Provided data section start
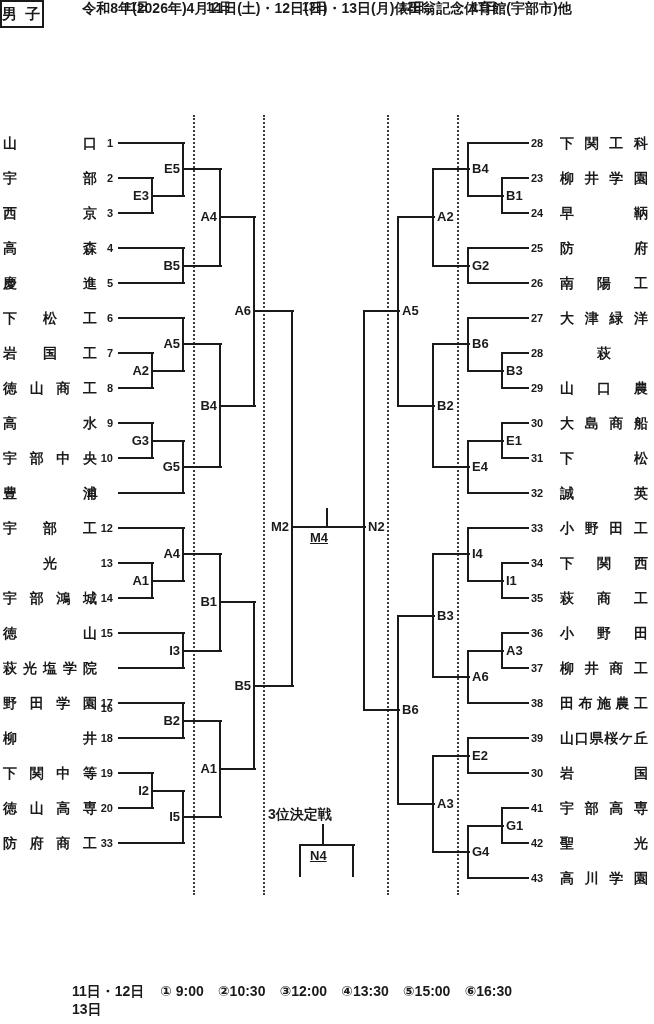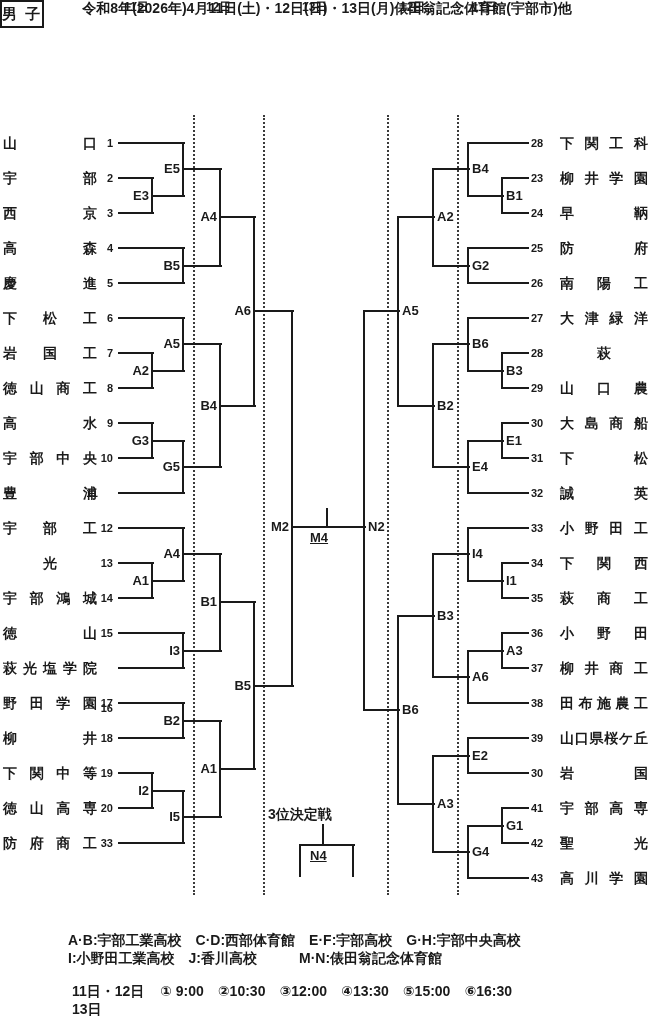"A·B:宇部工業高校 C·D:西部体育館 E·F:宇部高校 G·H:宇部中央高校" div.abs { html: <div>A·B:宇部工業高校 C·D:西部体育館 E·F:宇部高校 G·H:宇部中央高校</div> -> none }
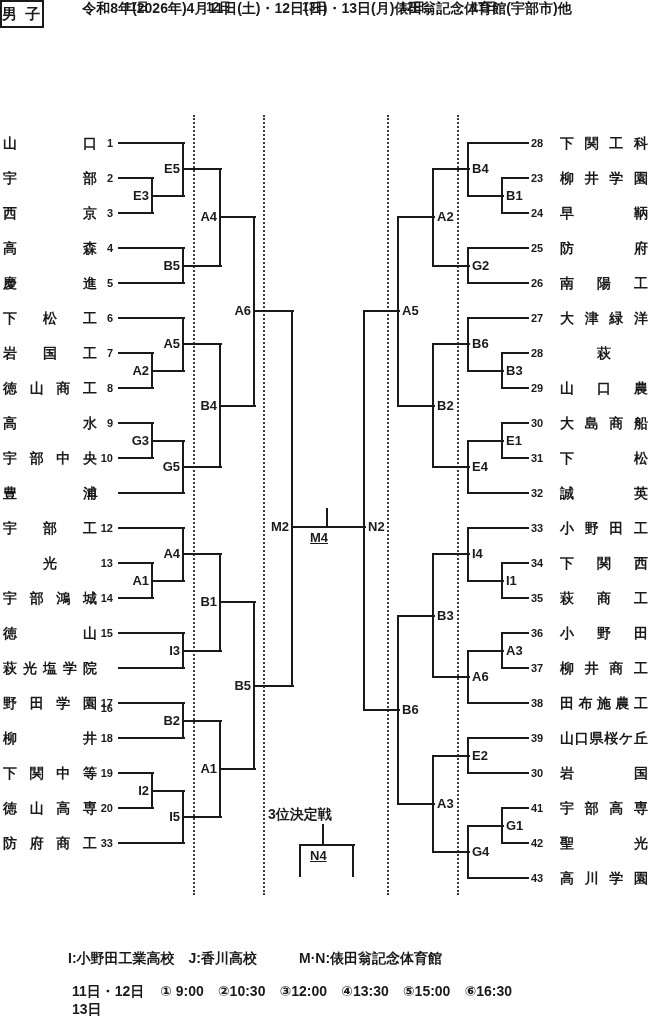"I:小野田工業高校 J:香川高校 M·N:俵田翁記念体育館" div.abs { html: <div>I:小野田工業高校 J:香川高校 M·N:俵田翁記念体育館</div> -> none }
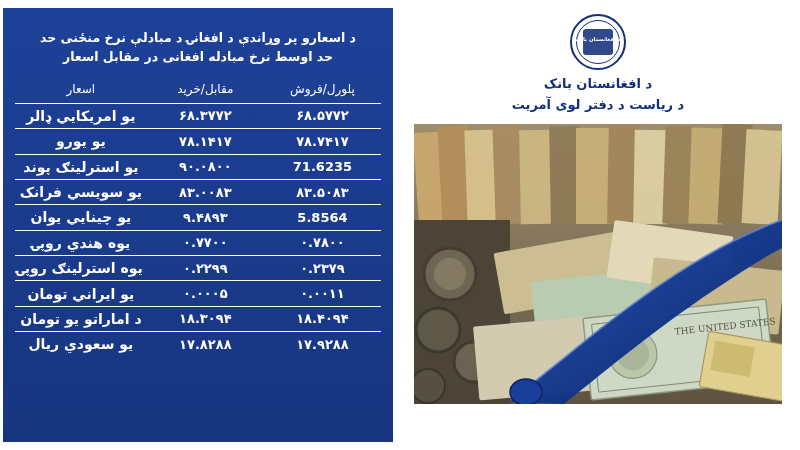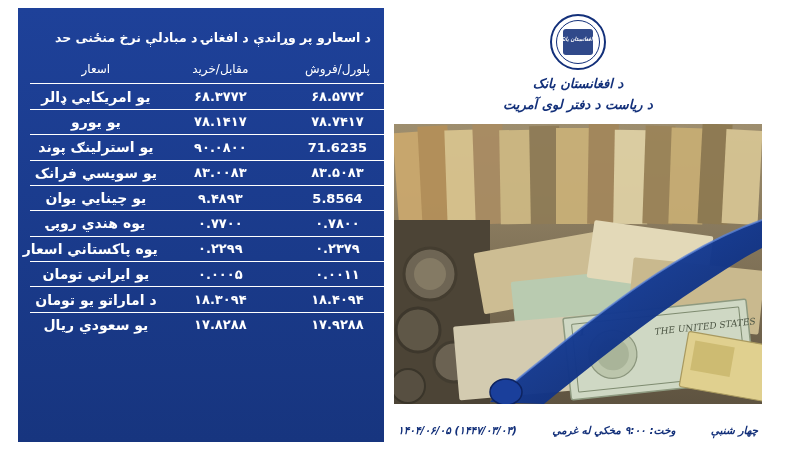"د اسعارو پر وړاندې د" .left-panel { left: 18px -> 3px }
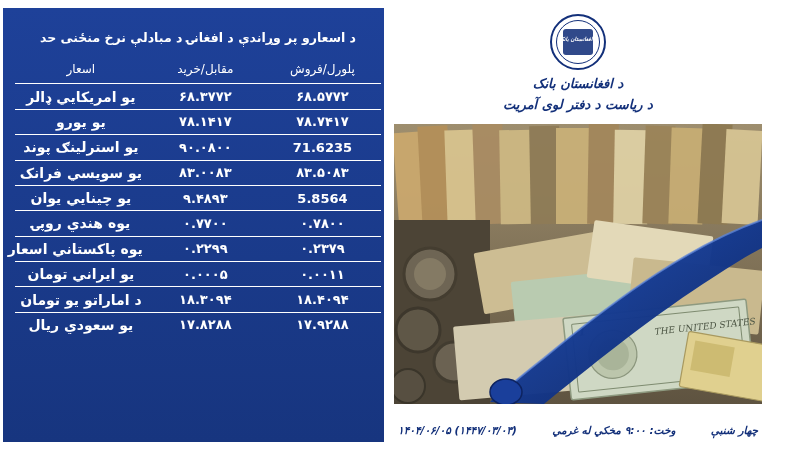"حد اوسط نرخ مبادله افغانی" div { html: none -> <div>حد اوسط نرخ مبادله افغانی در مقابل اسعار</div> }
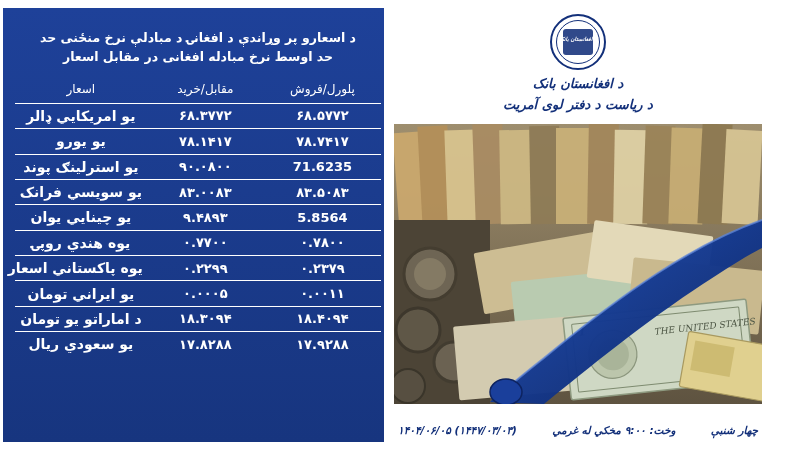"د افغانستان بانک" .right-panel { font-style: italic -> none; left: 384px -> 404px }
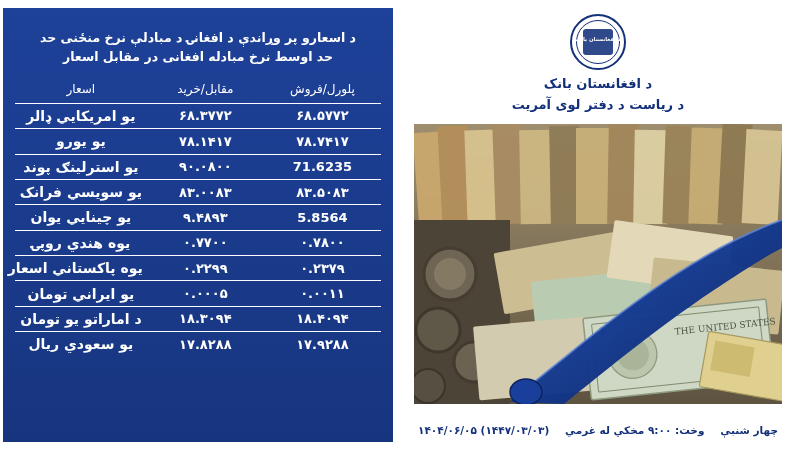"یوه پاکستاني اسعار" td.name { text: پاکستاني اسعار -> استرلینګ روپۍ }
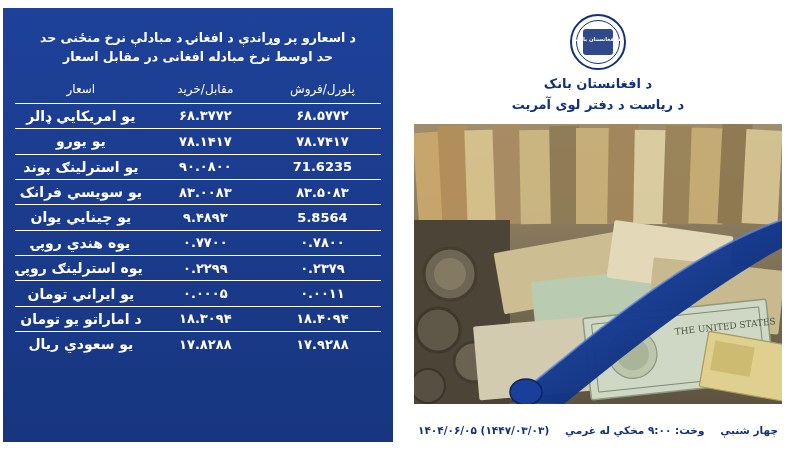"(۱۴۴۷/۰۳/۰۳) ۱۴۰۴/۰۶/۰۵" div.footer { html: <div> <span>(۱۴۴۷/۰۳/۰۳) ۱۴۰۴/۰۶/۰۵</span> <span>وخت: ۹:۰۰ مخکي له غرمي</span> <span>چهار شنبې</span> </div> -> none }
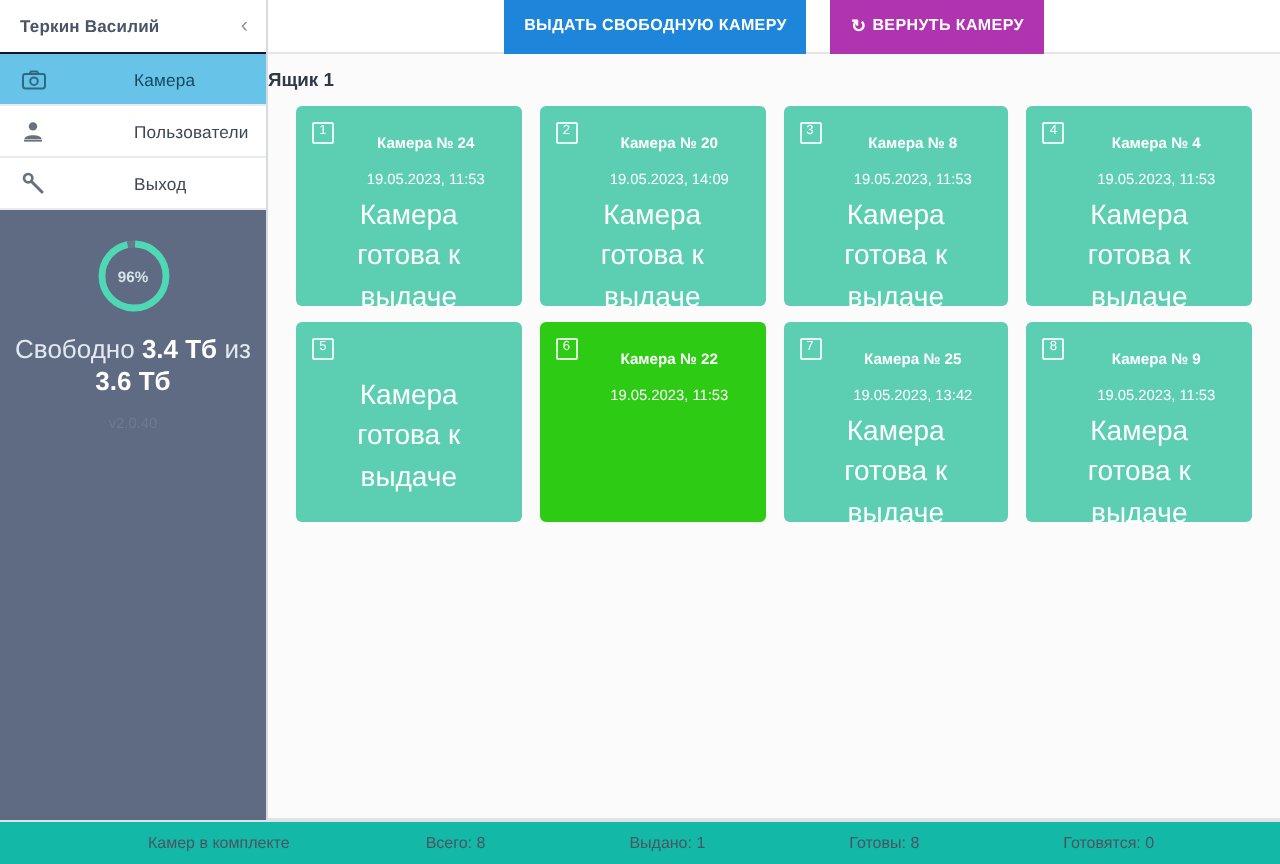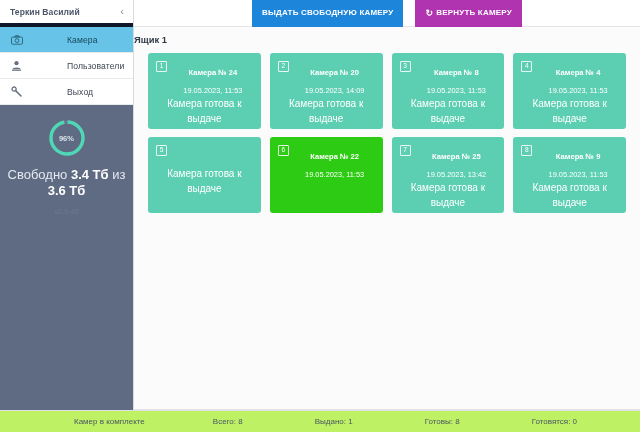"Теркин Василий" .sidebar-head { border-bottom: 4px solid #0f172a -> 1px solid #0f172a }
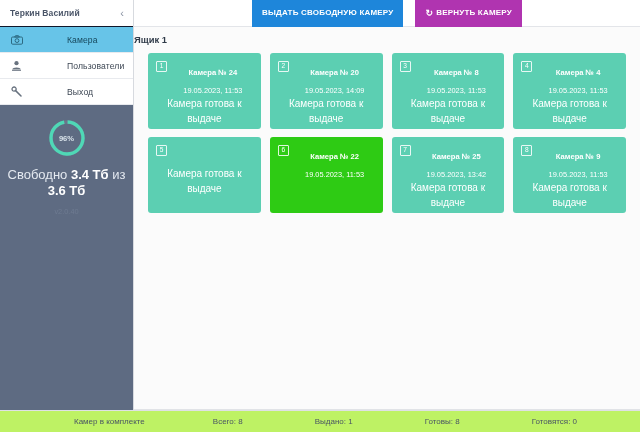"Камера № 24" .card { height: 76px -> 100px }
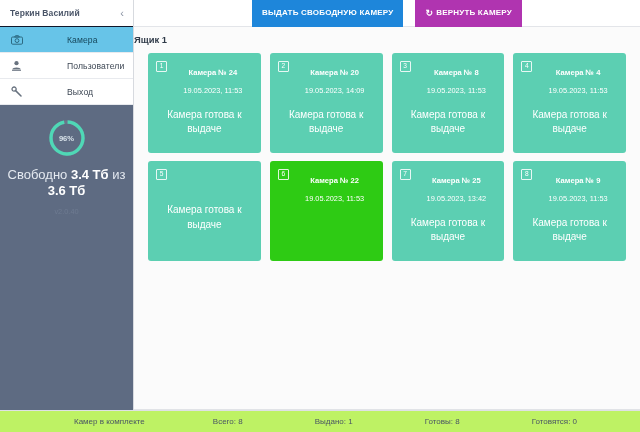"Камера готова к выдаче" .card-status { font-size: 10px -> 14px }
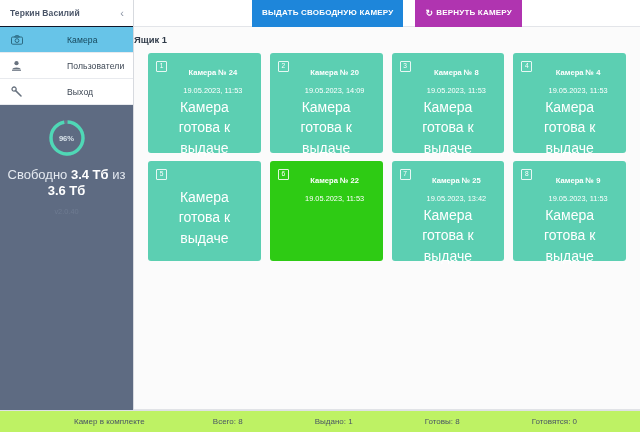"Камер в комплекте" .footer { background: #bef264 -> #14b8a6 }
Provided data section end
* _Aim of the exercise_: A word-for-word copy of the listing is needed, with no pictures in it.

* _Answer to this exercise_:
"A·B:宇部工業高校 C·D:西部体育館 E·F:宇部高校 G·H:宇部中央高校" div.abs { html: <div>A·B:宇部工業高校 C·D:西部体育館 E·F:宇部高校 G·H:宇部中央高校</div> -> none }
"I:小野田工業高校 J:香川高校 M·N:俵田翁記念体育館" div.abs { html: <div>I:小野田工業高校 J:香川高校 M·N:俵田翁記念体育館</div> -> none }
"د اسعارو پر وړاندې د" .left-panel { left: 18px -> 3px }
"حد اوسط نرخ مبادله افغانی" div { html: none -> <div>حد اوسط نرخ مبادله افغانی در مقابل اسعار</div> }
"د افغانستان بانک" .right-panel { font-style: italic -> none; left: 384px -> 404px }
"یوه پاکستاني اسعار" td.name { text: پاکستاني اسعار -> استرلینګ روپۍ }
"(۱۴۴۷/۰۳/۰۳) ۱۴۰۴/۰۶/۰۵" div.footer { html: <div> <span>(۱۴۴۷/۰۳/۰۳) ۱۴۰۴/۰۶/۰۵</span> <span>وخت: ۹:۰۰ مخکي له غرمي</span> <span>چهار شنبې</span> </div> -> none }
"Теркин Василий" .sidebar-head { border-bottom: 4px solid #0f172a -> 1px solid #0f172a }
"Камера № 24" .card { height: 76px -> 100px }
"Камера готова к выдаче" .card-status { font-size: 10px -> 14px }
"Камер в комплекте" .footer { background: #bef264 -> #14b8a6 }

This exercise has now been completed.